Ist der „Tatort“reine Männersache?
In Köln ermitteln seit mehr als 20 Jahren Ballauf und Schenk als Duo. Mit der Realität hat das wenig zu tun
Herr Fiedler, Sie sind stellvertretender Bundesvorsitzender beim „Bund Deutscher Kriminalbeamter“. Im Kölner „Tatort“sind Ballauf und Schenk am Werk – ein Männer-Duo. Auch in anderen „Tatort“-Städten, etwa in München, gibt es seit Jahrzehnten zwei männliche Ermittler. Wie zeitgemäß ist diese Konstellation? Sebastian Fiedler:
Das ist nicht zeitgemäß. In der Realität haben wir eine Reihe von Ermittlerinnen.
Gibt es denn Ihrer Meinung nach genügend Frauen im „Tatort“? Fiedler:
16 von 22 „Tatort“-Teams sind auch oder ausschließlich mit Darstellerinnen besetzt. Eine Frauenquote für den „Tatort“möchte ich allein deshalb nicht fordern, auch weil sonst ja eine Figur in Köln ausgetauscht werden müsste. Ballauf und Schenk sind aber bewährte Charaktere: Klaus J. Behrendt und Dietmar Bär sind aus guten Gründen Träger der Kölner Ehrenkriminalmarke und in Kontakt mit uns, also ihren „echten Kollegen“.
Ballauf und Schenk geraten in der aktuellen Folge aneinander. Kommt es tatsächlich vor, dass Meinungsverschiedenheiten vor Zeugen ausgetragen werden? Fiedler:
(lacht) Kriminalbeamte sind nur Menschen, deshalb kommt es auch bei uns hin und wieder zu Spannungen. In den ersten Tagen arbeiten Ermittler bei einem Mordfall nicht selten rund um die Uhr. Die Kollegen kommen kaum nach Hause, ziehen hoch motiviert ihre Arbeit durch. Das ist natürlich eine große Belastung. Vor Zeugen sollte Streit möglichst nicht ausgetragen werden.
Spielt es überhaupt eine Rolle, ob eine Frau oder ein Mann in einem Mordfall ermittelt? Fiedler:
Warum sollte es? Das wirklich Untypische ist vielmehr, dass über Jahre in einem festen Duo ermittelt wird – wie im „Tatort“.
Wie sieht ein modernes ErmittlerTeam denn aus? Fiedler:
Wir sprechen von einer Mordkommission. Die Anzahl der Mitglieder hängt vom Fall ab. Je aufwendiger die Ermittlungen, desto mehr Personen sind involviert. Es können 50 Ermittler und mehr sein.
So viele?
Fiedler:
Denken Sie an den Fall Mirco aus dem Jahr 2010. Der zehnjährige Junge aus der Nähe von Grefrath in Nordrhein-Westfalen galt zunächst als vermisst und wurde später tot aufgefunden. Die Sonderkommission aus etwa 80 Beamten ermittelte in dem Mordfall. Ganz zu schweigen von den Polizeibeamten, die sich an der Suche beteiligt haben. Hundertschaften haben Landstriche durchstreift und TornadoKampfjets der Bundeswehr kamen zum Einsatz – eine der aufwendigsten Mordermittlungen in der deutschen Kriminalgeschichte.
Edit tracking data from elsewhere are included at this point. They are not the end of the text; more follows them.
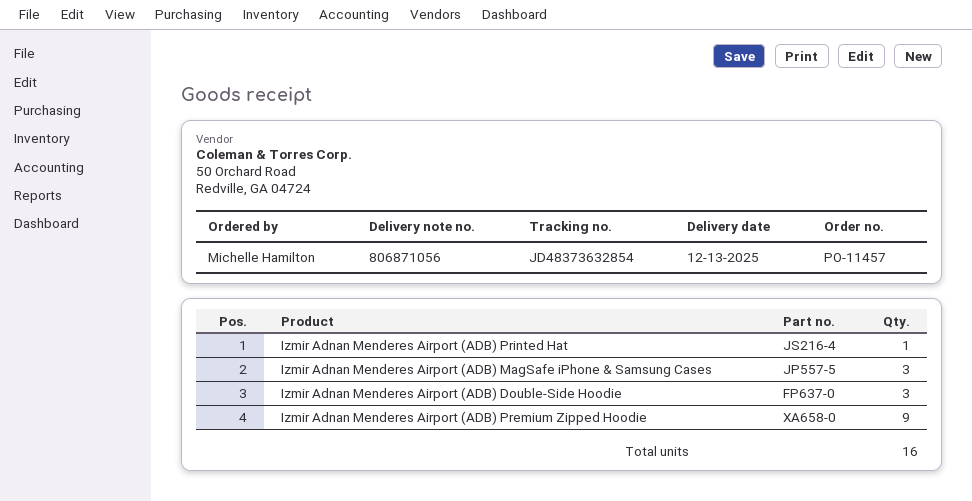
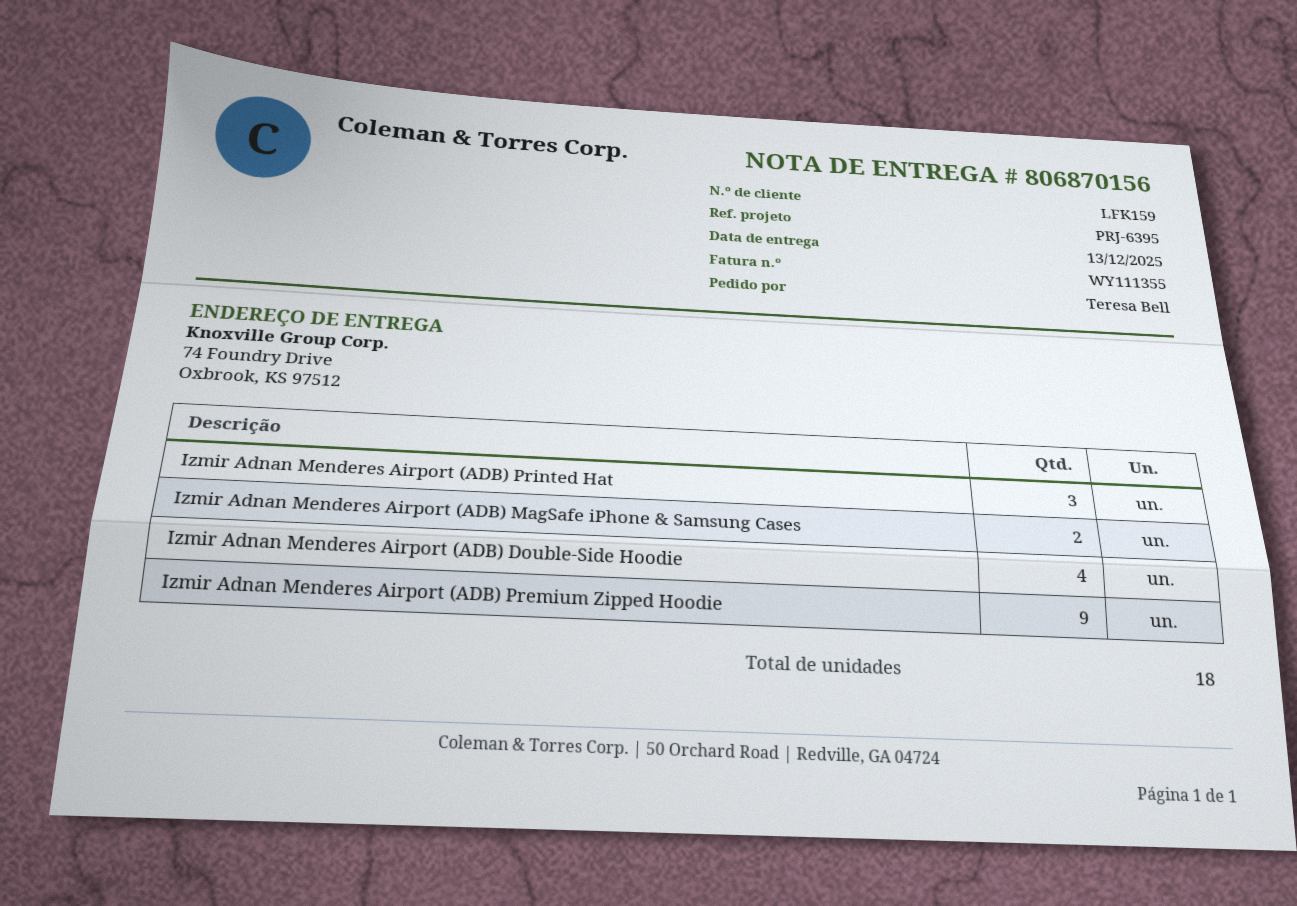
delivery note number: 806871056 -> 806870156
ordered by: Michelle Hamilton -> Teresa Bell
Izmir Adnan Menderes Airport (ADB) Printed Hat: 1 -> 3
Izmir Adnan Menderes Airport (ADB) MagSafe iPhone & Samsung Cases: 3 -> 2
Izmir Adnan Menderes Airport (ADB) Double-Side Hoodie: 3 -> 4
total quantity: 16 -> 18

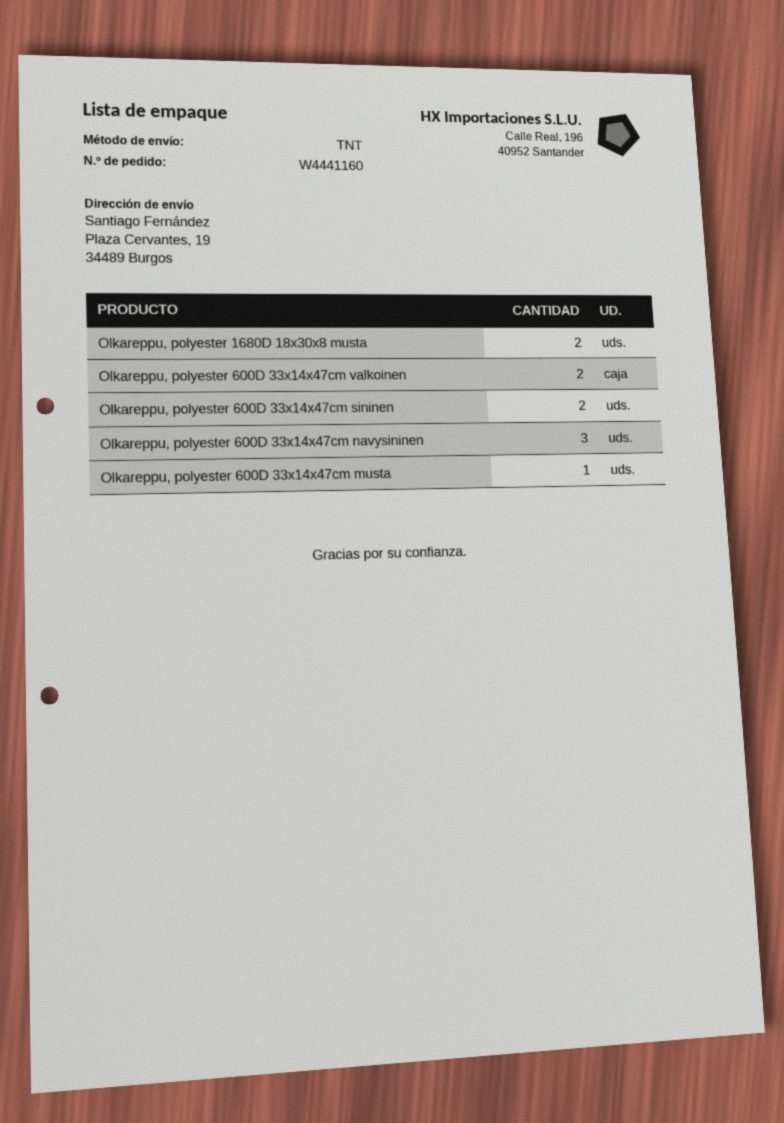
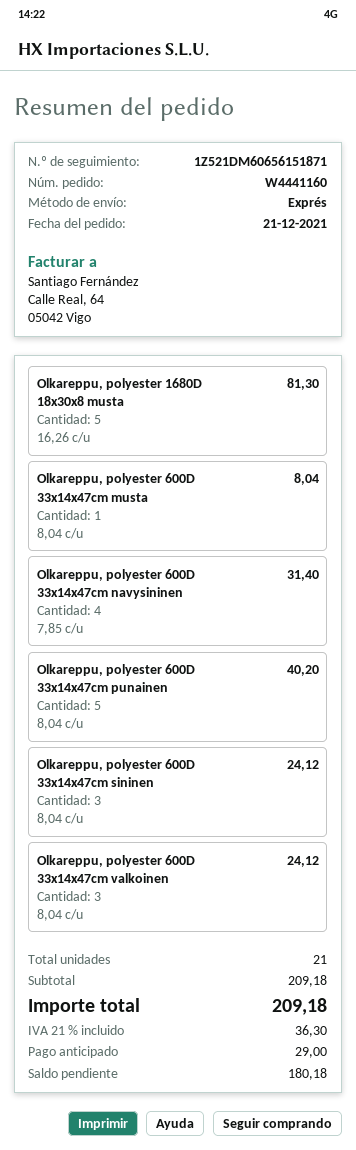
shipping method: TNT -> express
Olkareppu, polyester 1680D 18x30x8 musta: 2 -> 5
Olkareppu, polyester 600D 33x14x47cm valkoinen: 2 -> 3
Olkareppu, polyester 600D 33x14x47cm sininen: 2 -> 3
Olkareppu, polyester 600D 33x14x47cm navysininen: 3 -> 4
Olkareppu, polyester 600D 33x14x47cm punainen: none -> 5

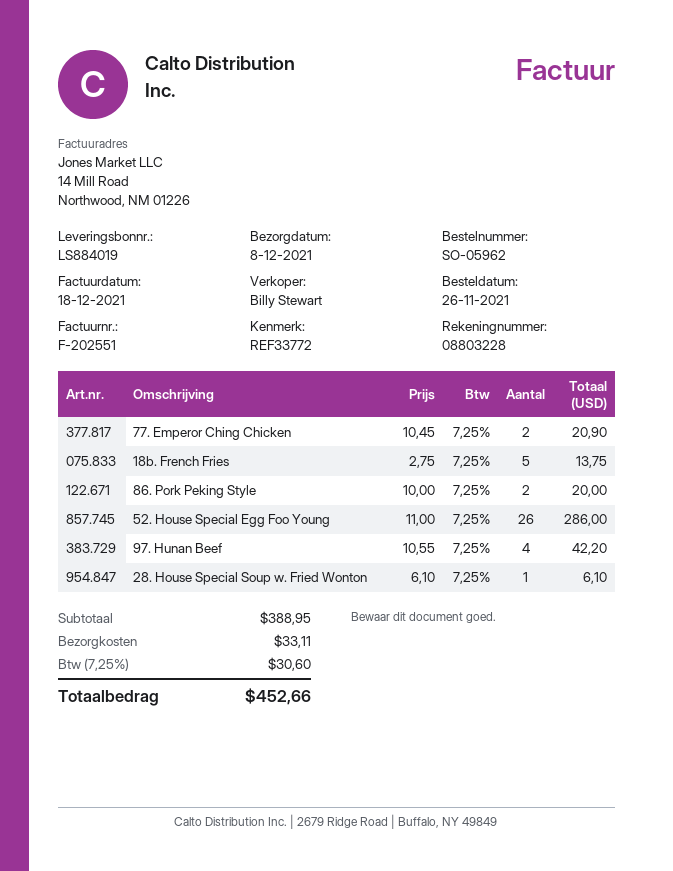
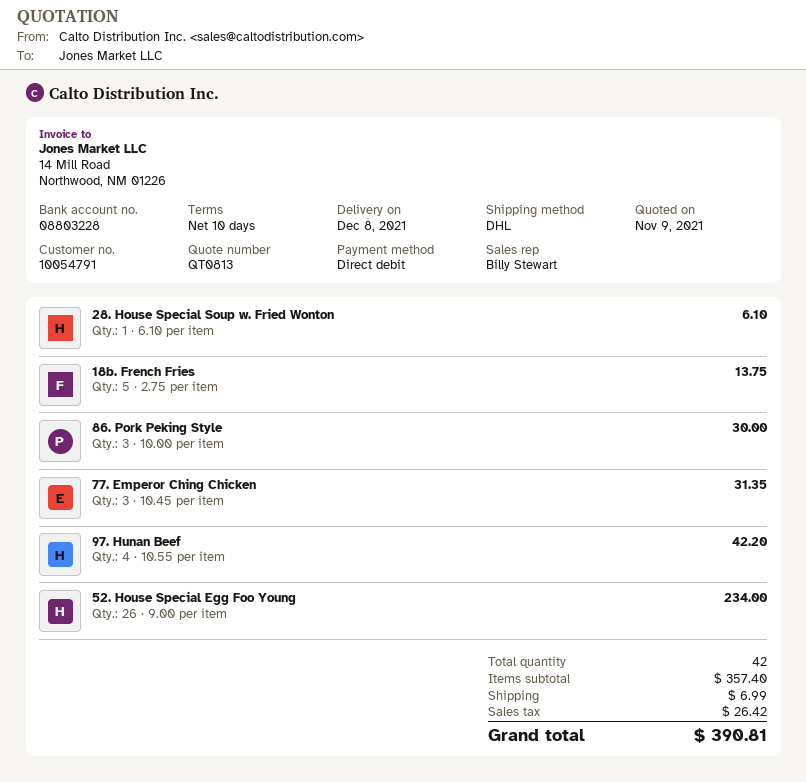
77. Emperor Ching Chicken: 2 x 10.45 = 20.90 -> 3 x 10.45 = 31.35
86. Pork Peking Style: 2 x 10.00 = 20.00 -> 3 x 10.00 = 30.00
52. House Special Egg Foo Young: 26 x 11.00 = 286.00 -> 26 x 9.00 = 234.00
subtotal: 388.95 -> 357.40
shipping: 33.11 -> 6.99
tax: 30.60 -> 26.42
total: 452.66 -> 390.81

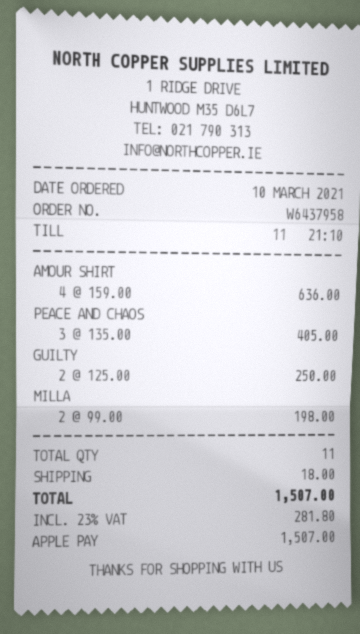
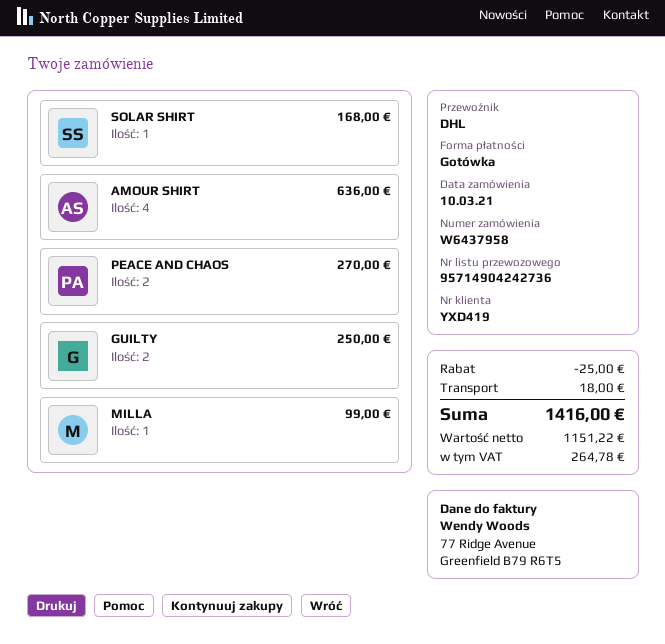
payment method: Apple Pay -> cash
PEACE AND CHAOS: 3 for 405.00 -> 2 for 270.00
MILLA: 2 for 198.00 -> 1 for 99.00
SOLAR SHIRT: none -> 1 for 168.00
discount: none -> 25.00
tax: 281.80 -> 264.78
total: 1507.00 -> 1416.00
Wer genau kümmert sich eigentlich um Mordfälle bei der Polizei? Fiedler:
In Deutschland sind bestimmte Kommissariate für Tötungsdelikte zuständig. Klassischerweise kümmert sich bei „einfacheren“Delikten diese Dienststelle darum. Ist der Fall komplexer und die Mordkommission größer, dann kommen auch Beamte aus anderen Dienststellen zu Hilfe. Vor allem am Anfang der Ermittlungen. Das können zum Beispiel Kollegen sein, die sich normalerweise mit Fahrzeugaufbrüchen beschäftigen.